Now that I'm past that preceding parent rambling, we got a new kitten on Friday. Well, I didn't have a say in it. I was asked about having a cat and I said NO! Throughout the day I kept getting text messages from the wife about different cats. I told her" IF I were to consider another cat it would have to be a short haired one" This was taken as "Ok, you can get a short haired cat" and when Suzy didn't come home at her normal time I was starting suspect what she was doing and when I put Lucia to bed and still no Suzy I texted her "you better be leaving those cats alone" then a half hour later I hear Suzy coming down the stairs slowly.
When I looked at the doorway I here her say "How mad are you" then I saw the carrier it confirmed my suspicions. We now have a new little short hair mutt cat that I got to name Esteban. He is very very cute and funny looking so that helped me get over the decision that had been made without my approval.
I had been feeling bad about denying her another cat since she is such an animal person, I was going to say yes eventually because I have to say NO way more than I would like to about different things. Well, there we go we've got a new member of the family that is much cheaper than another child so that counts for something. And I guess he makes a great anniversary present since we had said we weren't going buy each other anything.
That's about all I got right now. I'm sure I'll have something to complain about soon enough so until then. 

Thursday, August 1, 2013

Theater Etiquette 101 (or shut your damn mouth and other thoughts)

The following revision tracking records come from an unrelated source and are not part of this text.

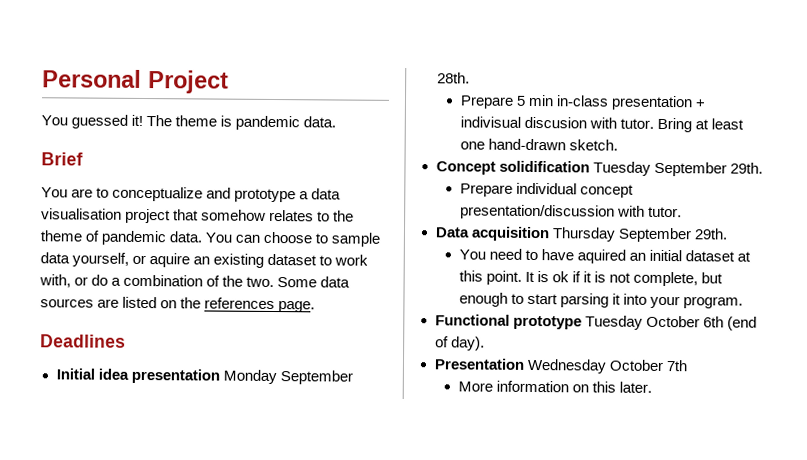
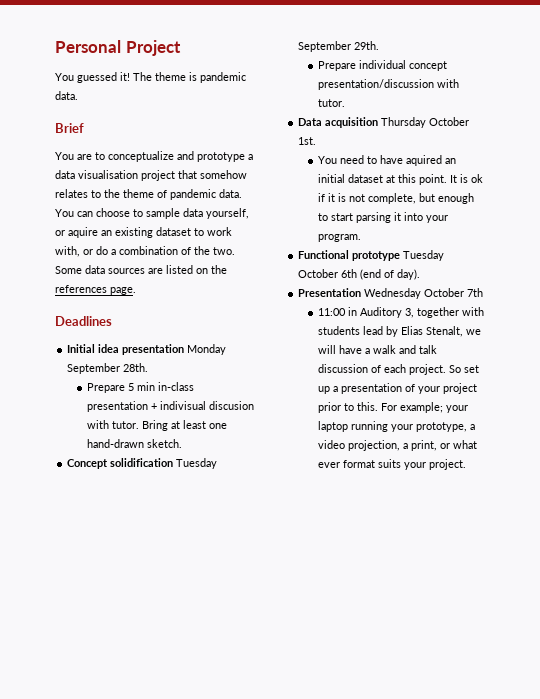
[617,227,728,243] September 29th. -> [429,117,470,126] [298,137,317,145] October 1st.
[457,380,653,393] More information on this later. -> [317,307,484,318] [317,326,481,337] [317,345,437,354] [317,364,479,375] [317,383,477,394] [317,402,468,413] [317,421,475,432] [317,440,477,451] [317,459,466,470] 11:00 in Auditory 3, together with students lead by Elias Stenalt, we will have a walk and talk discussion of each project. So set up a presentation of your project prior to this. For example; your laptop running your prototype, a video projection, a print, or what ever format suits your project.

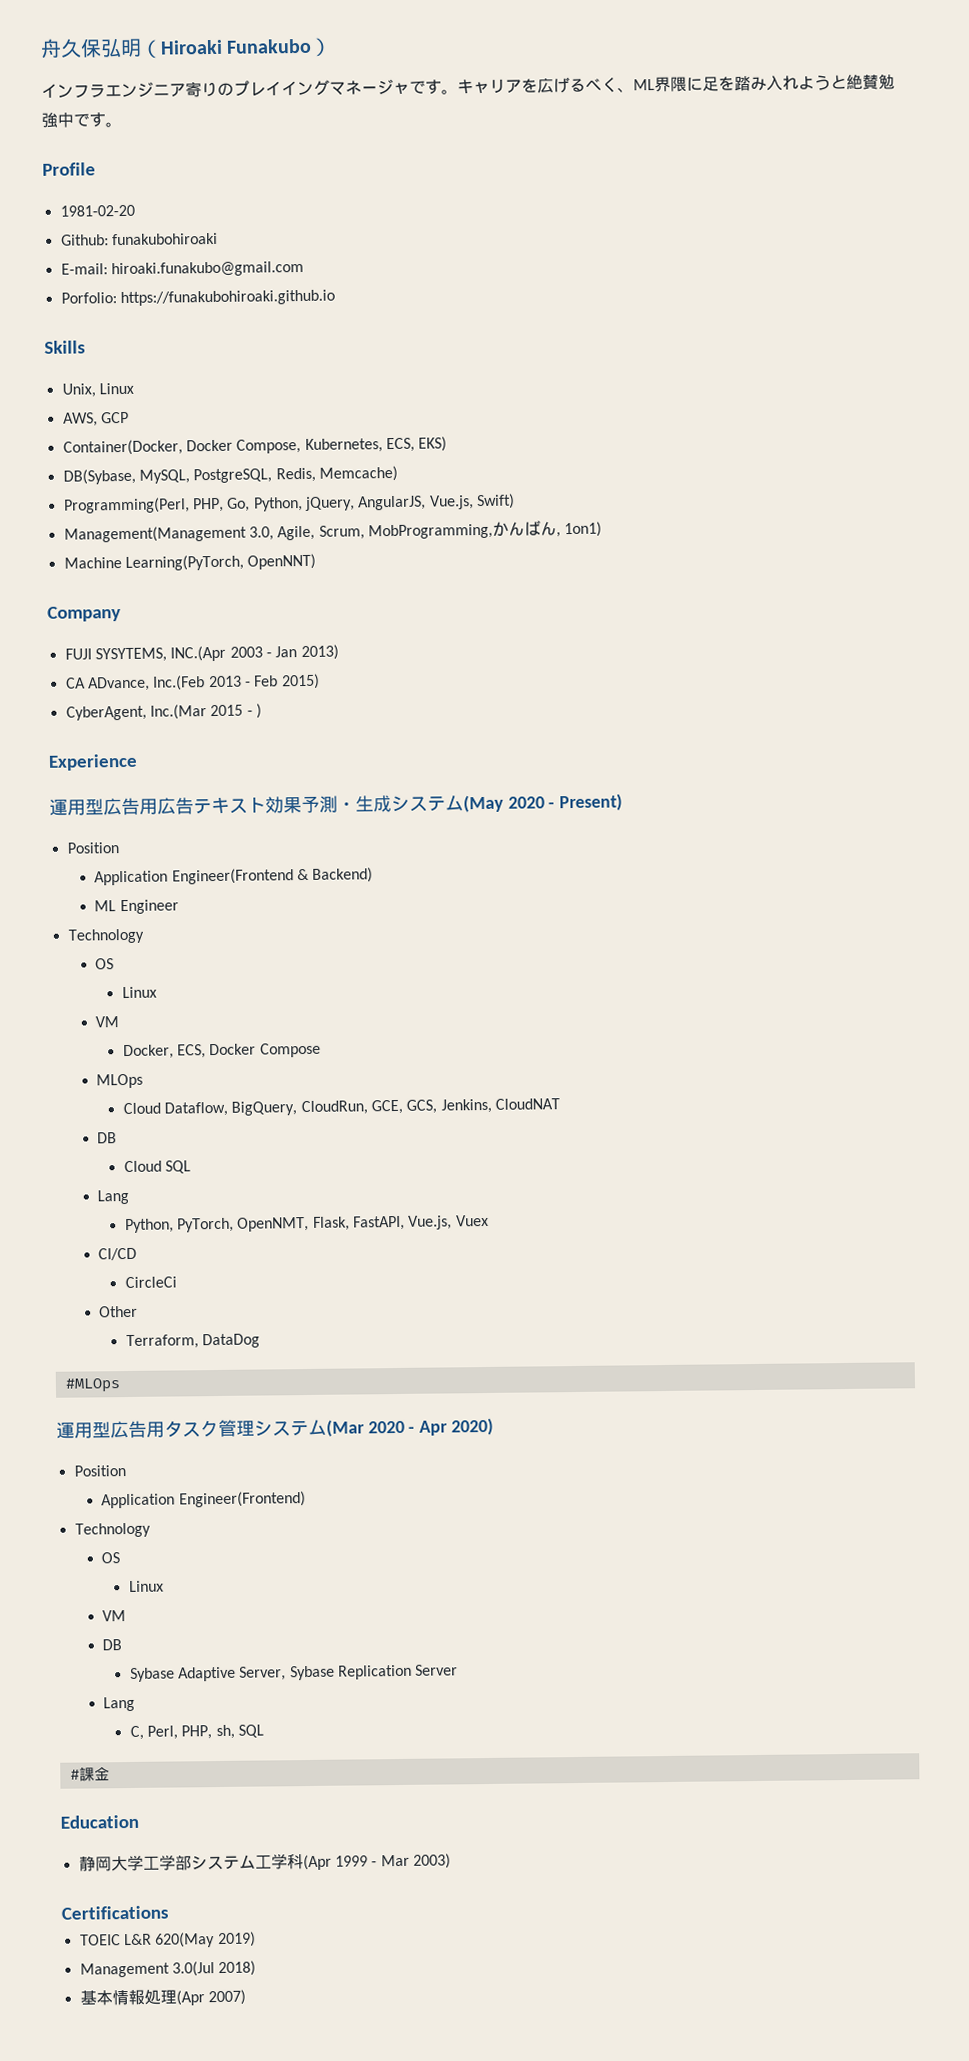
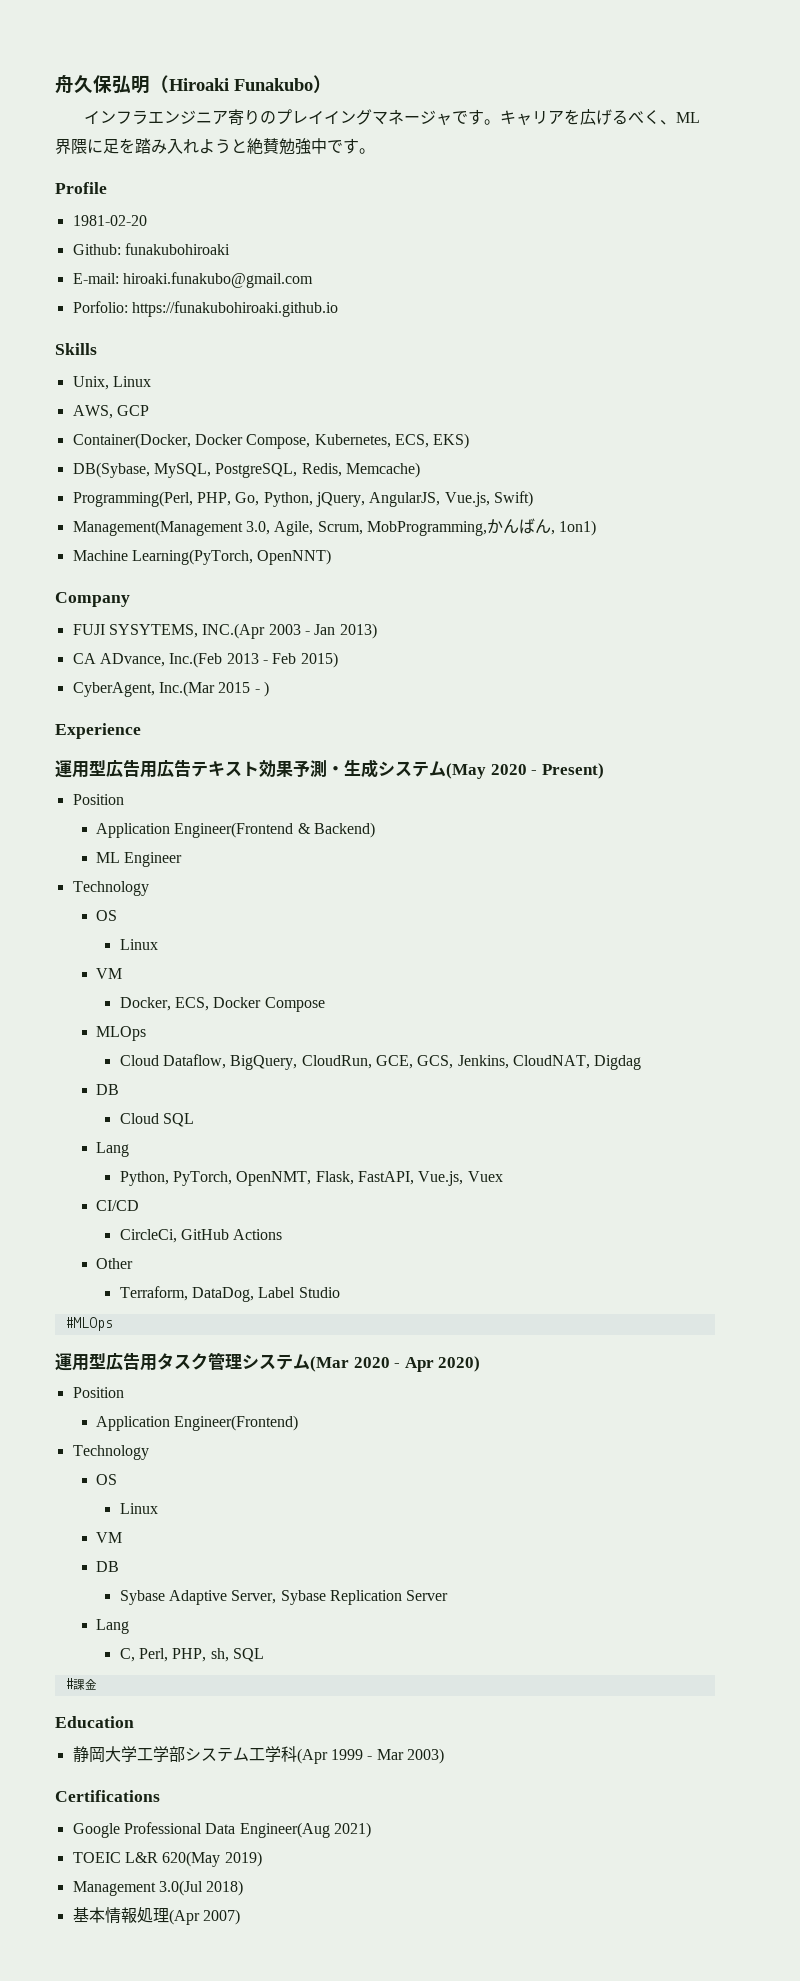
[494,1098,560,1110] CloudNAT -> [512,1055,642,1070] CloudNAT, Digdag
[124,1276,177,1289] CircleCi -> [119,1229,283,1243] CircleCi, GitHub Actions
[202,1333,261,1349] DataDog -> [191,1287,340,1302] DataDog, Label Studio
(169, 1912) none -> [72,1822,371,1838] // Google Professional Data Engineer(Aug 2021)

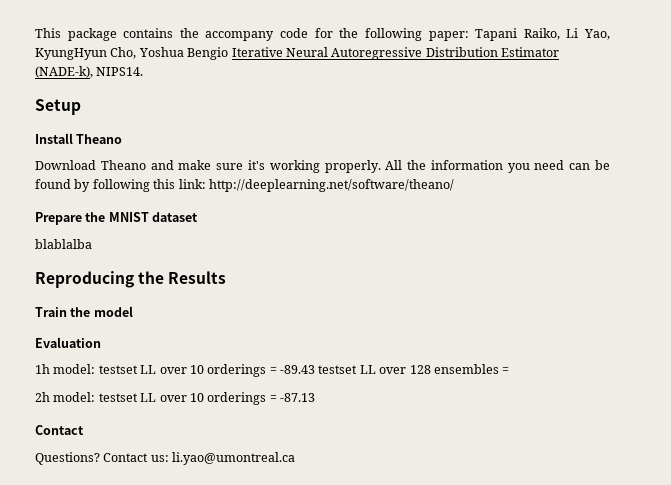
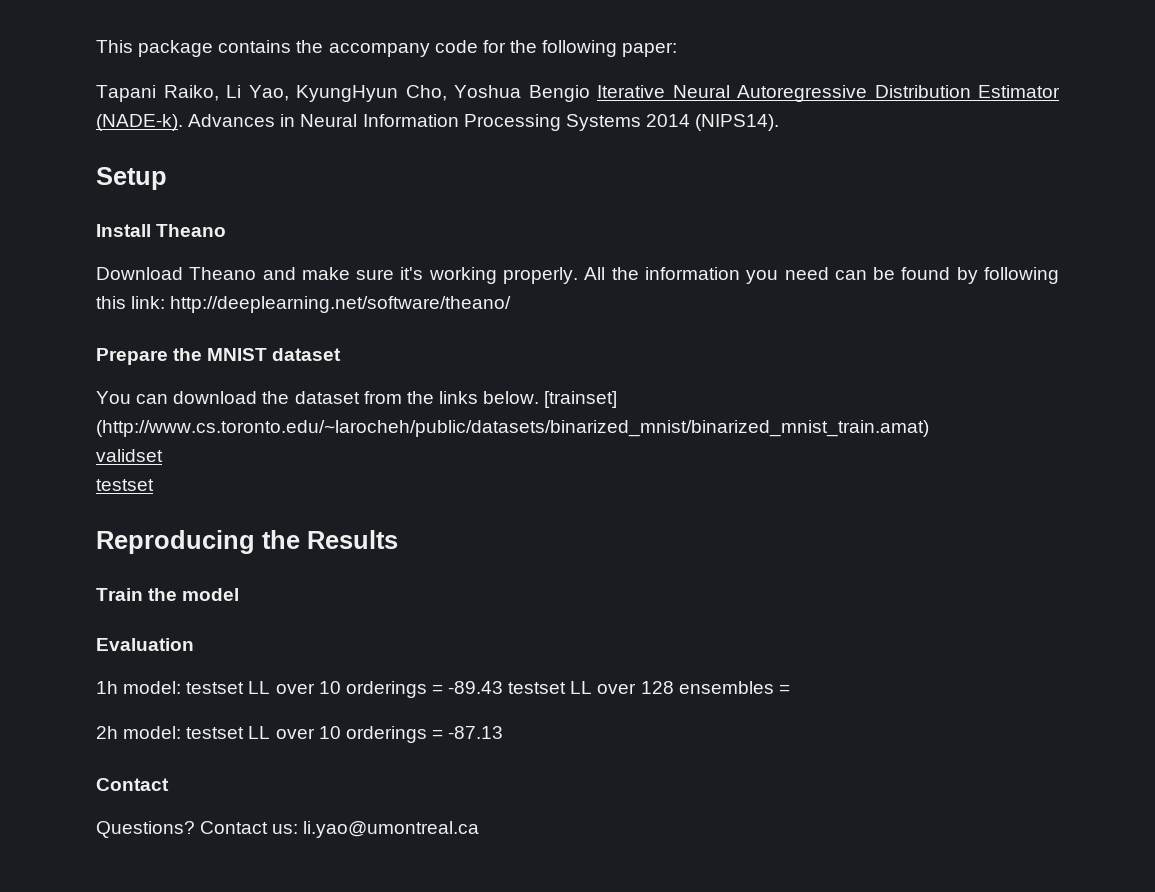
(469, 36) none -> (678, 49) //
[35,66,144,78] (NADE-k), NIPS14. -> [96,114,780,131] (NADE-k). Advances in Neural Information Processing Systems 2014 (NIPS14).
[35,239,92,249] blablalba -> [96,391,618,408] [96,420,929,437] [96,449,163,462] [96,479,154,491] You can download the dataset from the links below. [trainset] (http://www.cs.toronto.edu/~larocheh/public/datasets/binarized_mnist/binarized_mnist_train.amat) // validset // testset

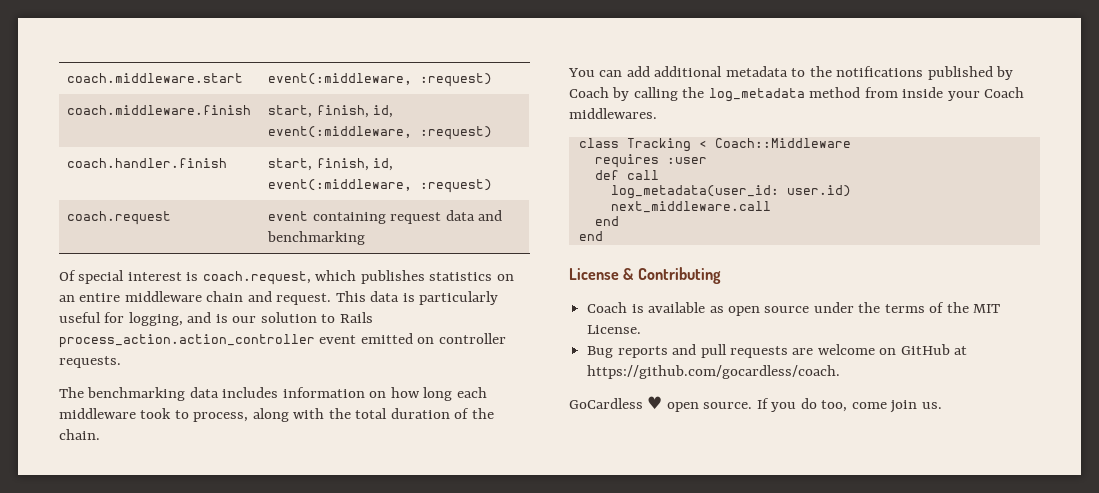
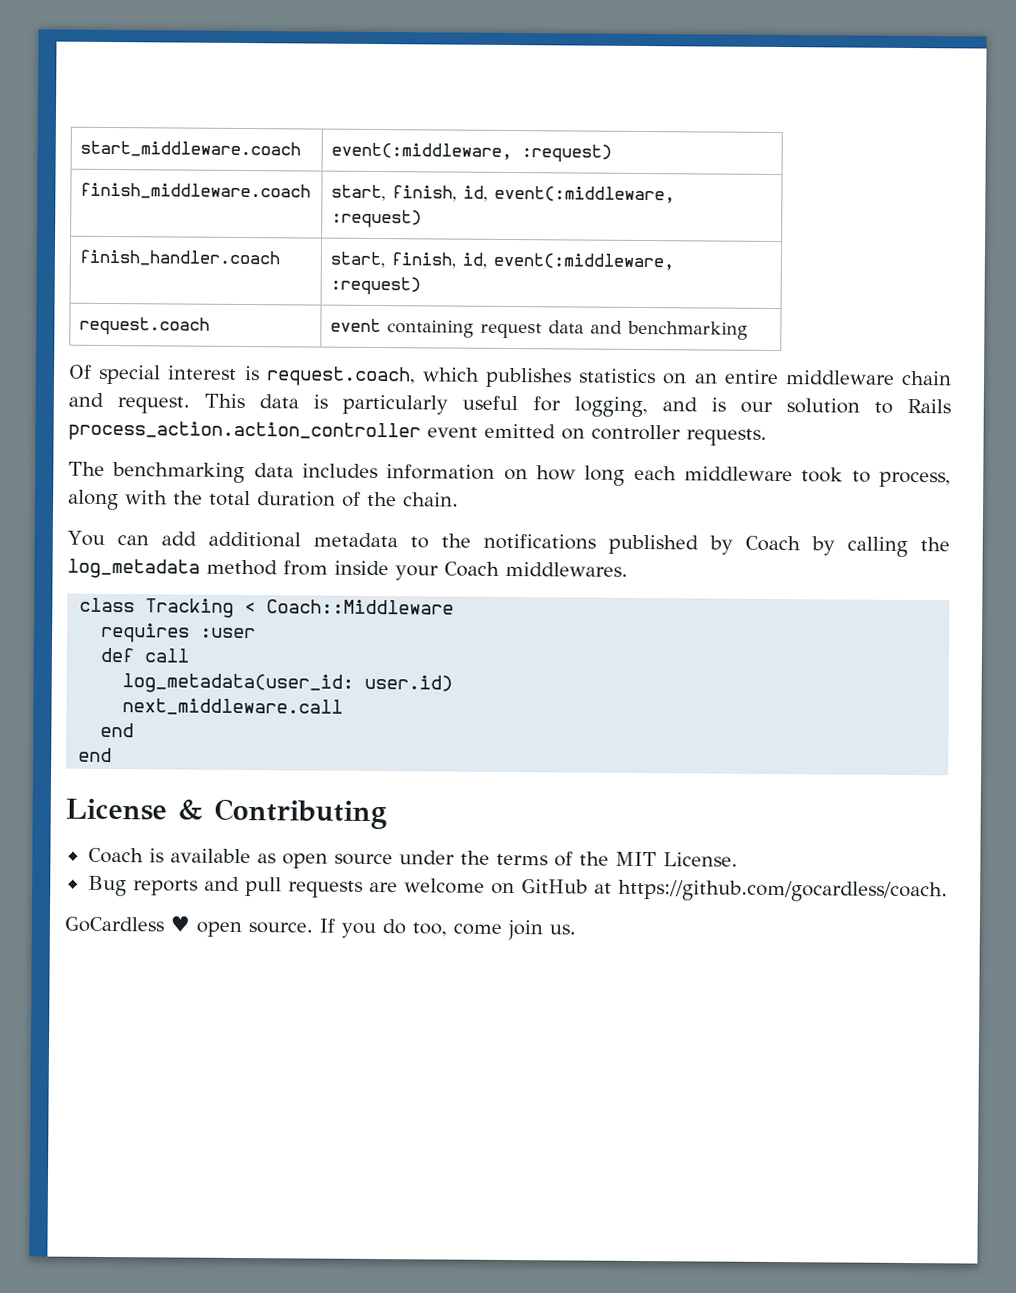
[67,73,244,83] [268,73,493,87] [67,105,252,115] [268,105,394,118] [268,126,493,140] [67,158,228,168] [268,158,394,171] [268,179,493,193] [67,211,172,225] coach.middleware.start | event(:middleware, :request) // coach.middleware.finish | start, finish, id, event(:middleware, :request) // coach.handler.finish | start, finish, id, event(:middleware, :request) // coach.request -> [80,140,302,158] [331,142,613,163] [80,182,312,200] [331,184,676,204] [331,209,423,229] [79,249,281,267] [330,251,675,271] [330,276,422,296] [79,316,211,336] start_middleware.coach | event(:middleware, :request) // finish_middleware.coach | start, finish, id, event(:middleware, :request) // finish_handler.coach | start, finish, id, event(:middleware, :request) // request.coach
[202,271,311,285] coach.request, -> [265,366,416,387] request.coach,

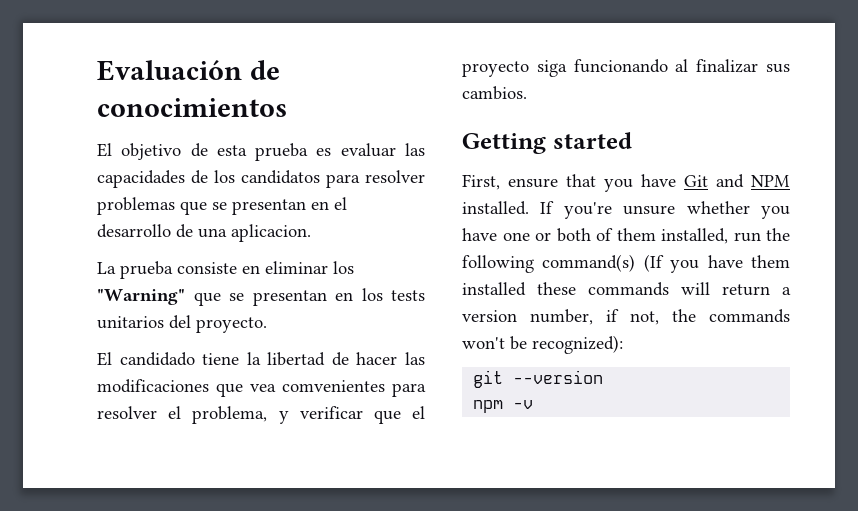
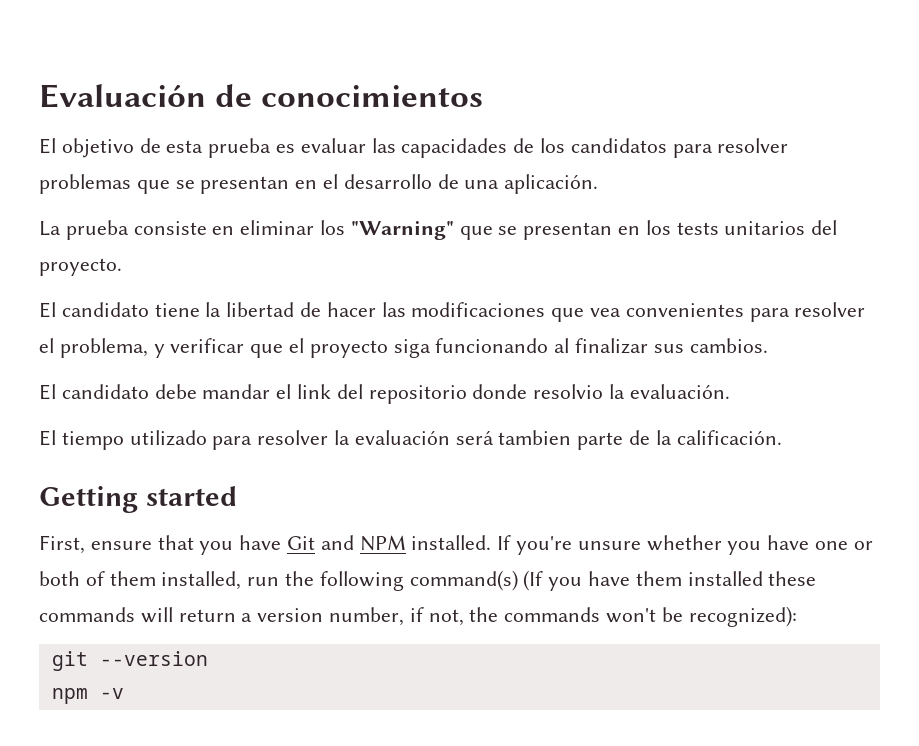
[231,224,311,242] aplicacion. -> [504,174,599,194] aplicación.
[119,352,195,366] candidado -> [61,302,149,317] candidato
[282,380,385,392] comvenientes -> [625,303,744,317] convenientes
(527, 93) none -> [39,384,730,404] [39,430,782,450] // El candidato debe mandar el link del repositorio donde resolvio la evaluación. // El tiempo utilizado para resolver la evaluación será tambien parte de la calificación.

If I were to hold any place holy it would hands down be a movie theater. Sitting in that sticky floored, artificially flavored butter smell permeated seats, nothing makes me more giddy and tingly than when I hear that projector whirl up. Granted, now most theaters are making the leap to digital projectors but still. Once those house lights go dim down, it's transformative. No matter what movie I am there to see, be it great cinema or a shitty blockbuster those two hours are sacred .
Some people, including me however, tend to be tentative at best. Friday night crowds can be dicey at best. This is where all those movie goer stereotypes bubbles up to the surface, I'm sure you can name at least one of the many that populate your average Friday night crowd. Time and time again I've had nights ruined by annoying patrons selfishly destroying the enjoyment of everyone around them. I love watching movies in the theater house so I rarely want to hear anything from my fellow movie patrons, with exceptions of those teenage girls lone scream at a sort of scary scene in a horror movie or the entire sold out theater bursting out in laughter or cheering.
Normal conversations  being carried out having nothing to do with the movie, that annoying little glow of kids texting, little children in R-rated movies or being subjected to someone's personal commentary are all clear cut blasphemy in my eyes. The last in that list I was only once happy to hear while in the balcony of The Uptown theater watching "The Darjeeling Limited" when I had some woman translating a scene where it was all in a foriegn language without the benefit of subtitles. So during that scene I was happy to have being able to overhear that women's conversation. And then she was quiet the rest of the film.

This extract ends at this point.